The National Labor Relations Board on Thursday upheld a 2019 ruling that Tesla had illegally fired a worker involved in union organizing and that the company’s chief executive, Elon Musk, had illegally threatened workers with the loss of stock options if they unionized.
The board ruled that the worker, Richard Ortiz, must be reinstated with back pay, and that Mr. Musk must delete his tweet. The company must also post a notice committing not to violate labor law in the future and announcing that it will undertake the mandated remedies.
Mr. Ortiz had been visibly involved in union organizing, including distributing leaflets in the parking lot of the company’s plant in Fremont, Calif., before he was fired in October 2017. The company said it fired him because he had posted screenshots of employees’ profiles in an internal platform to Facebook. An administrative law judge ruled that it was in retaliation for his organizing efforts.

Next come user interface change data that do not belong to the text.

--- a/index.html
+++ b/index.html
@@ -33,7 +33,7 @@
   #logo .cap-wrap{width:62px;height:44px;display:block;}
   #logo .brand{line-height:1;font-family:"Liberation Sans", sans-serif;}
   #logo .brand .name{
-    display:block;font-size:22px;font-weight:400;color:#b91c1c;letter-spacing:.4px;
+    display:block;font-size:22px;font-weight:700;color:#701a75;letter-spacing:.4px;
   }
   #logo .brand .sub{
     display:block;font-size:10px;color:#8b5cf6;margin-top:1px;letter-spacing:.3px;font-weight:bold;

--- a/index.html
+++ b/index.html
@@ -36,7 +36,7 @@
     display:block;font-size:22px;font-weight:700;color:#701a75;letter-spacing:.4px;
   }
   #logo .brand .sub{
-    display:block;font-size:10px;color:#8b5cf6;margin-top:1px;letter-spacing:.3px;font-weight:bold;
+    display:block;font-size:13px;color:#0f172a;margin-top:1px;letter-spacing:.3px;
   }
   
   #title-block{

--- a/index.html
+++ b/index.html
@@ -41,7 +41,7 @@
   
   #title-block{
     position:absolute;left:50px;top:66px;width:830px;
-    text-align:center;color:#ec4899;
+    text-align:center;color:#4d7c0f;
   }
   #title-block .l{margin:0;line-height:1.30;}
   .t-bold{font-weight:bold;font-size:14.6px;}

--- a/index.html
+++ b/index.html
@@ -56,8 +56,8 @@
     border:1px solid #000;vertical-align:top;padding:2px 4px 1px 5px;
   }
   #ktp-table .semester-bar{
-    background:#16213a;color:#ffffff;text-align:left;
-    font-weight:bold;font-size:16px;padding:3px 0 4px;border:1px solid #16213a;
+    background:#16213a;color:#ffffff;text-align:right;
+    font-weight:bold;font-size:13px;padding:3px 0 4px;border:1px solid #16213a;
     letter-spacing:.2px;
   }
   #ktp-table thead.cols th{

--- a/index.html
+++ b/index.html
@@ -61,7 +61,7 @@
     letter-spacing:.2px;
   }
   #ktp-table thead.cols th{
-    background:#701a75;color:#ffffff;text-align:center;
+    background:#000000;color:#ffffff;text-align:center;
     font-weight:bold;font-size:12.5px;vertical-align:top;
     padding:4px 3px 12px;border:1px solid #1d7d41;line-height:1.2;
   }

The judge also found that the company had illegally issued a warning to another employee for taking the screenshots and sending them to Mr. Ortiz, a ruling that the board upheld on Thursday as well.
In May 2018, Mr. Musk posted his tweet, which included the clause, “why pay union dues & give up stock options for nothing?” Both the judge and the board deemed the post an unlawful attempt to coerce employees by threatening their compensation.
The board went further than the judge’s earlier ruling on some questions, finding that Tesla’s confidentiality agreement, which it required employees to sign, unlawfully prohibited them from speaking with the media about Tesla without authorization even if the material was public. The ruling on Thursday requires the company to amend its agreement.
Tesla did not respond to a request for comment.